Can other, independent evidence be brought to bear on this question? Analyses of preferred habitat associations produce highly variable results (13, 14) and are thus not very helpful to address the question. Microwear texture analysis on P. boisei specimens are reported to show similar complexity profiles—and dissimilar directionality profiles—as T. oswaldi (6), suggesting that the mechanical properties were similar despite differing directionality imposed by tooth morphology. However, similar complexity profiles, and indeed steep macrowear profiles, in P. boisei could just as easily reflect repetitive forceful chewing of fibrous sedge culms and rhizomes. One of the problems faced by methods that investigate wear fabrics is the requirement for appropriate comparative models among primates. Yet, in the case of P. boisei, there are none, bar perhaps Theropithecus.

One other clue may reside in the enamel oxygen isotope (δ¹⁸O) composition. The δ¹⁸O values reported for P. boisei are low (−1.3 ± 1.3‰) compared with all other fauna except the hippopotamus (4). The authors suggest that this observation indicates high water dependency for P. boisei, which is almost certainly the case. However, these values are lower than those of the other obligate-drinking, grass-eating animals, such as the suids and equids (figure 2 in ref. 4). The low δ¹⁸O values universally observed in hippopotamus are linked to a combination of several factors: in addition to their requirements for copious amounts of drinking water, their semiaquatic lifestyle regulates body temperature without loss of water vapor, and nocturnal feeding means that internal water in their plant foods has relatively low δ¹⁸O values (15). It could be speculated that the low P. boisei δ¹⁸O values indicate more than just a requirement for drinking water; might their preferred plant foods have low values too? If that is the case, sedges would best fit the profile, as they are not subject to the same pressures of evapotranspiration as purely terrestrial plants. However, at present, we lack supporting evidence, as there are no published δ¹⁸O values for sedges, or sedge-consumers, and little information on the precise distribution of C₄ sedges in East African wetlands. We also lack δ¹⁸O and δ¹³C data for East African T. oswaldi, to provide a helpful terrestrial C₄ grass forager primate comparison for P. boisei. These gaps require further research.

What Are the Implications for P. boisei and P. robustus Monophyly?

Both stable carbon isotope and microwear data have shown that the diets of P. boisei in East Africa and P. robustus in South Africa are fundamentally different despite the apparent similarities in their craniofacial morphology.

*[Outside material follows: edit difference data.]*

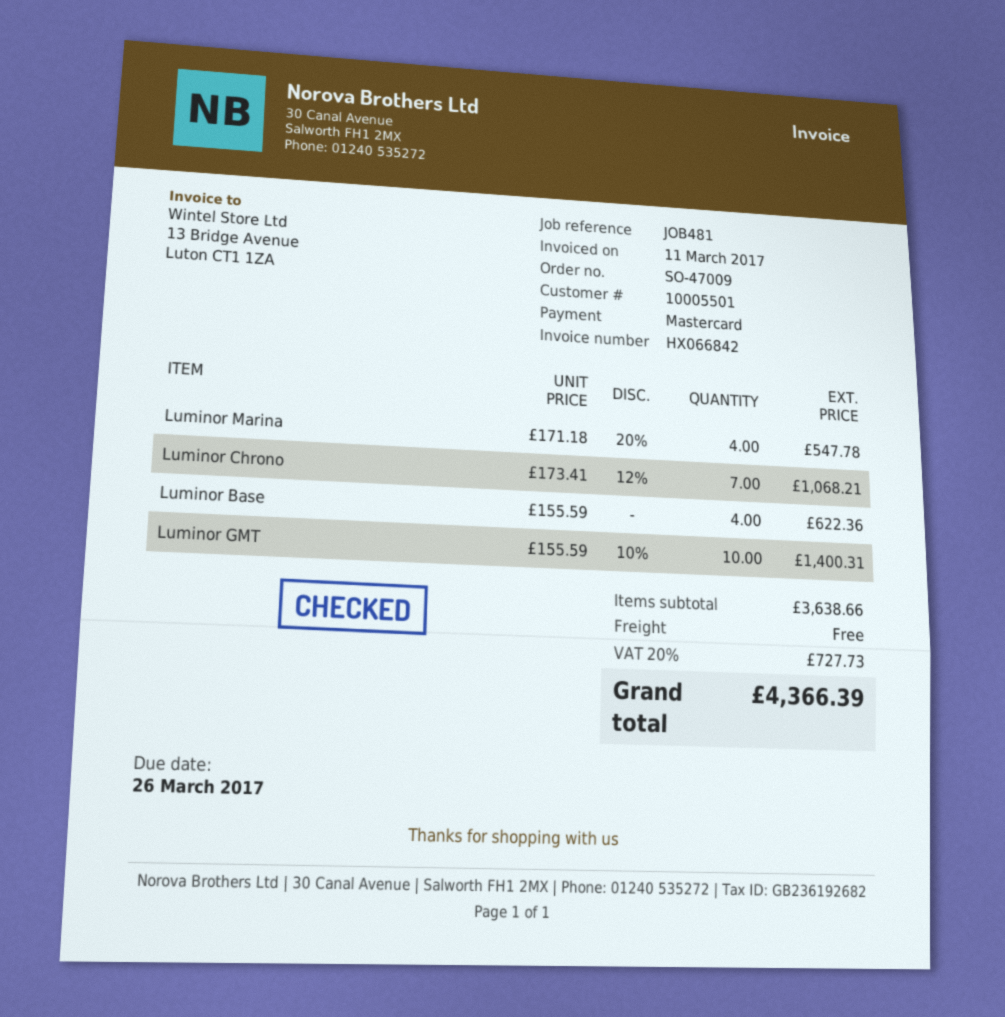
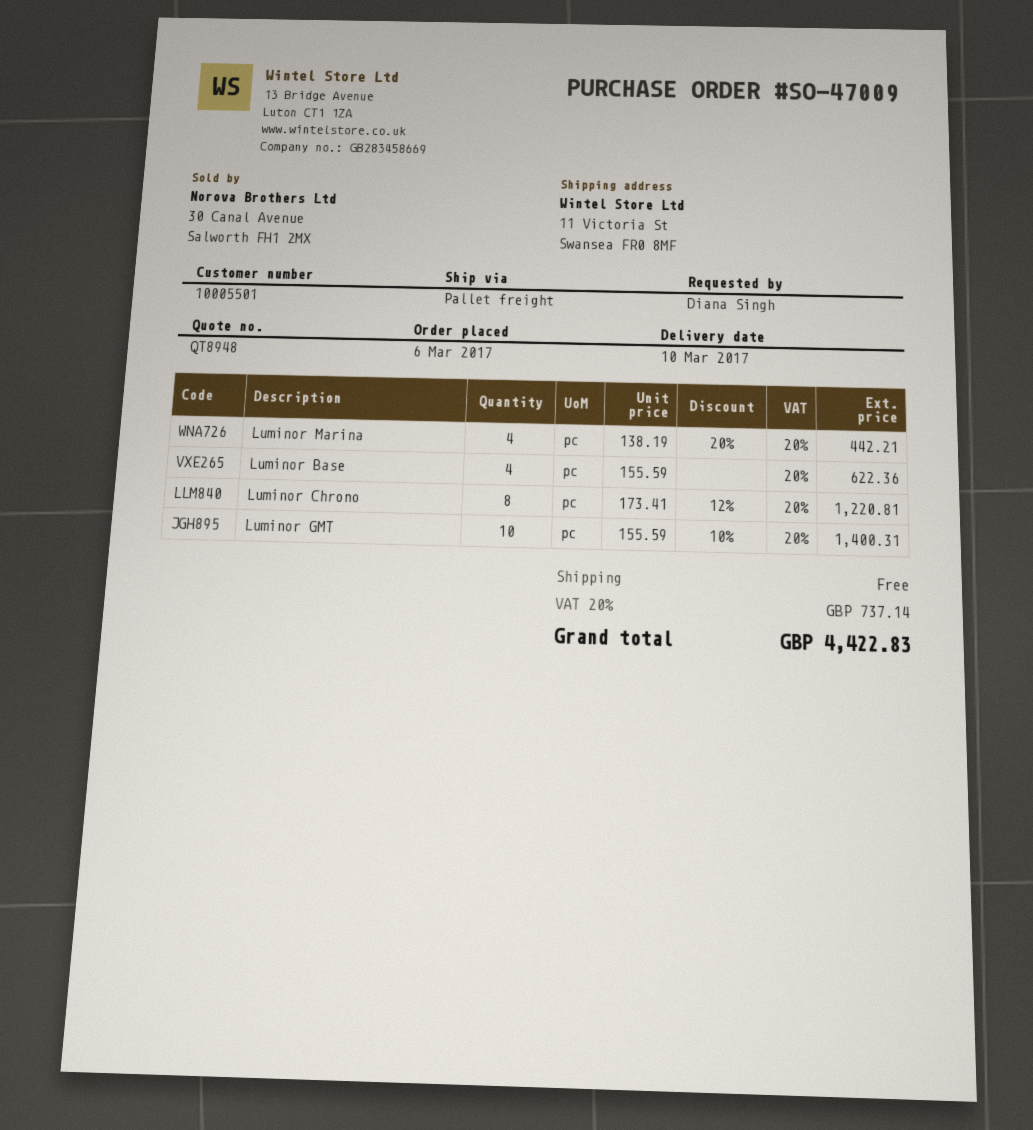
Luminor Marina: 4 x 171.18 - 20% = 547.78 -> 4 x 138.19 - 20% = 442.21
Luminor Chrono: 7 x 173.41 - 12% = 1068.21 -> 8 x 173.41 - 12% = 1220.81
tax: 20% = 727.73 -> 20% = 737.14
total: 4366.39 -> 4422.83

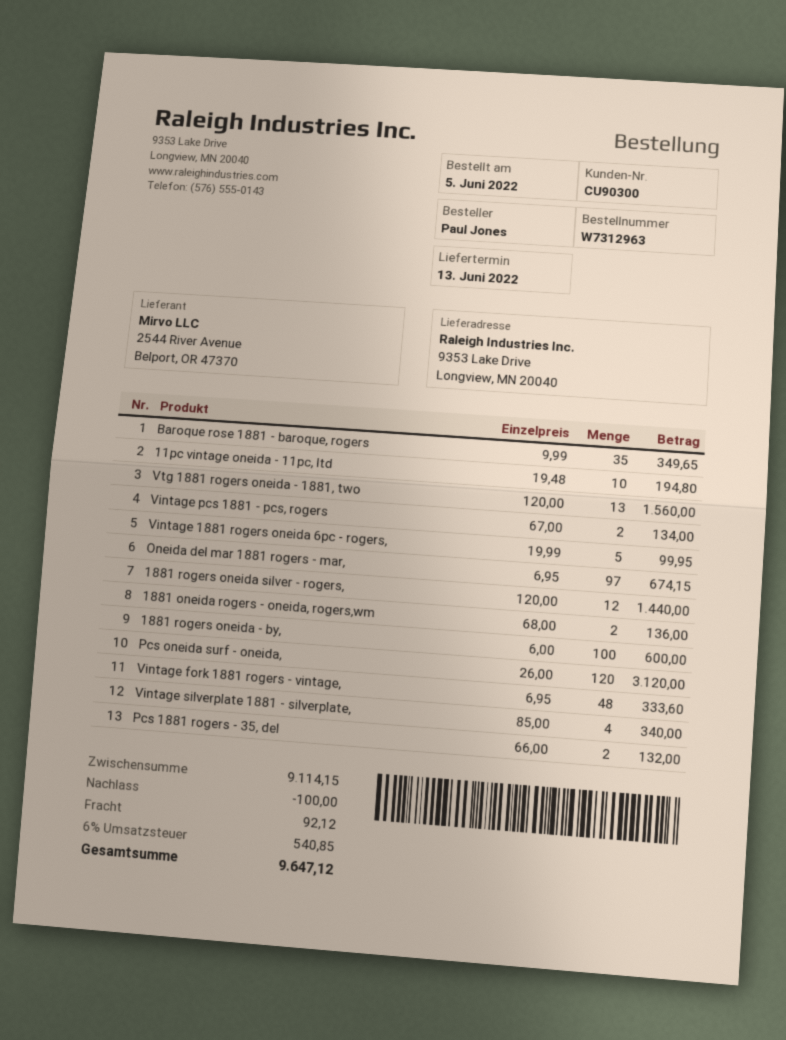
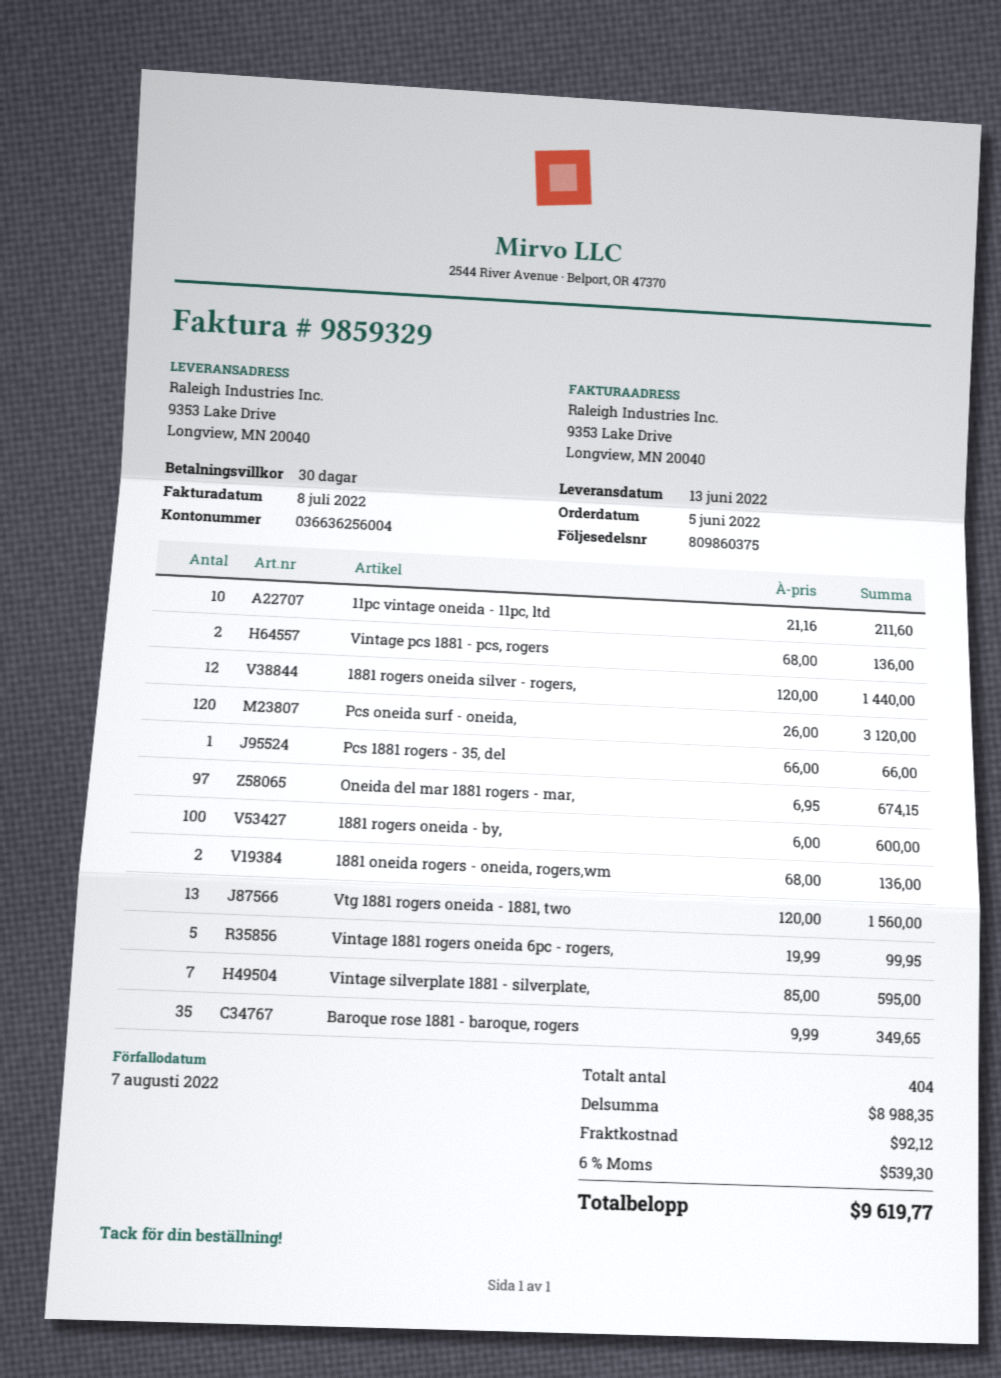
11pc vintage oneida - 11pc, ltd: 10 x 19.48 = 194.80 -> 10 x 21.16 = 211.60
Vintage pcs 1881 - pcs, rogers: 2 x 67.00 = 134.00 -> 2 x 68.00 = 136.00
Vintage fork 1881 rogers - vintage,: 48 x 6.95 = 333.60 -> none
Vintage silverplate 1881 - silverplate,: 4 x 85.00 = 340.00 -> 7 x 85.00 = 595.00
Pcs 1881 rogers - 35, del: 2 x 66.00 = 132.00 -> 1 x 66.00 = 66.00
subtotal: 9114.15 -> 8988.35
discount: 100.00 -> none
tax: 6% = 540.85 -> 6% = 539.30
total: 9647.12 -> 9619.77

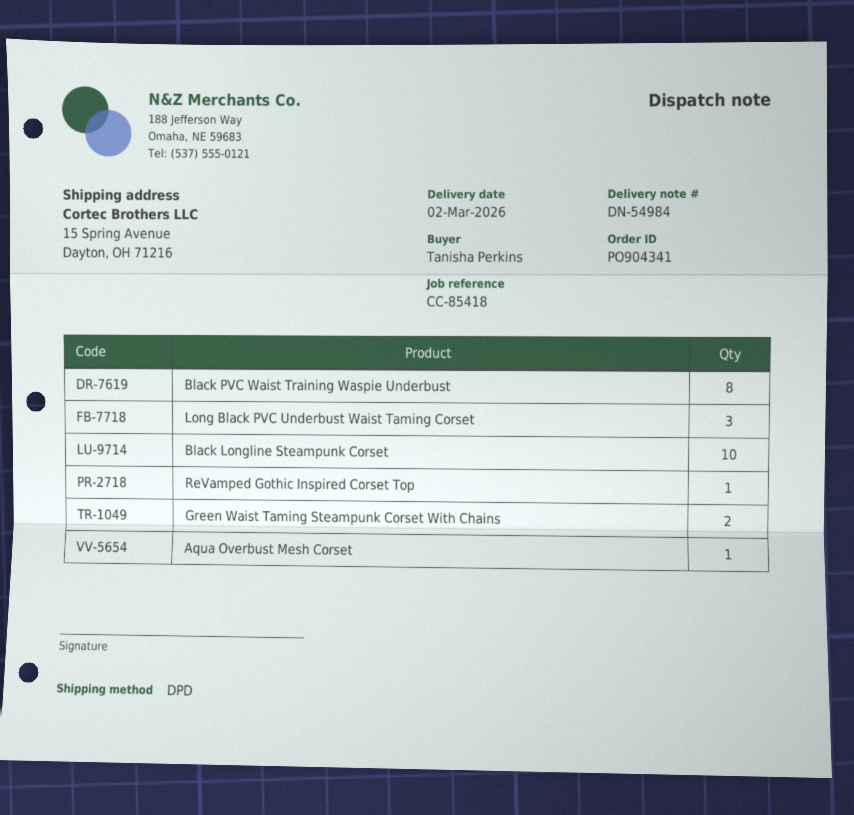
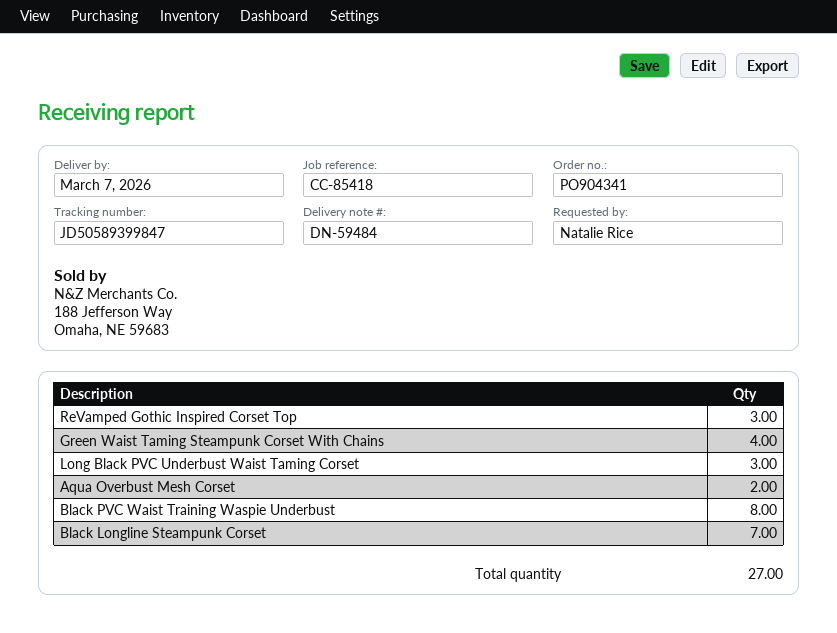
delivery note number: DN-54984 -> DN-59484
delivery date: 2026-03-02 -> 2026-03-07
ordered by: Tanisha Perkins -> Natalie Rice
Black Longline Steampunk Corset: 10 -> 7
ReVamped Gothic Inspired Corset Top: 1 -> 3
Green Waist Taming Steampunk Corset With Chains: 2 -> 4
Aqua Overbust Mesh Corset: 1 -> 2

This result alone suggests that we should be more cautious in transferring observations between the two forms and look more carefully at the differences. There are no obvious external explanations for the stark difference in diet, and indeed δ¹³C values for early Homo in Swartkrans (16) and Olduvai (7) remain broadly similar. Cerling et al. (4) suggest an adaptive divergence in which P. boisei focuses on C₄ grasses and/or sedges whereas P. robustus continues to follow a more traditional hominoid mixed diet expanded to include some C₄ resources. This explanation is less than satisfactory given the timing. P. boisei sensu stricto possesses more derived morphological features than P. robustus, and yet appears earlier in East Africa (14). That would imply that the form with the more derived set of dentognathic features evolved before the less derived form, which makes little evolutionary sense. The important question, now given added impetus by the demonstration of the distinct dietary ecologies, is whether the two forms evolved from a common ancestor or independently in the two regions. Certainly there are suitable candidates for precursors in both regions—Paranthropus aethiopicus in East Africa and Australopithecus africanus in South Africa. Independent origins would constitute, as noted by Wood and Constantino (ref. 14, p. 118), “a striking case of homoplasy with both lineages exhibiting a morphological trend towards masticatory hypertrophy and extreme postcanine megadontia,” and further, all in the absence of close similarity in dietary ecology.

Certainly the new isotope data for P. boisei has unleashed many intriguing questions and raised new avenues for future research. That is the way it should be!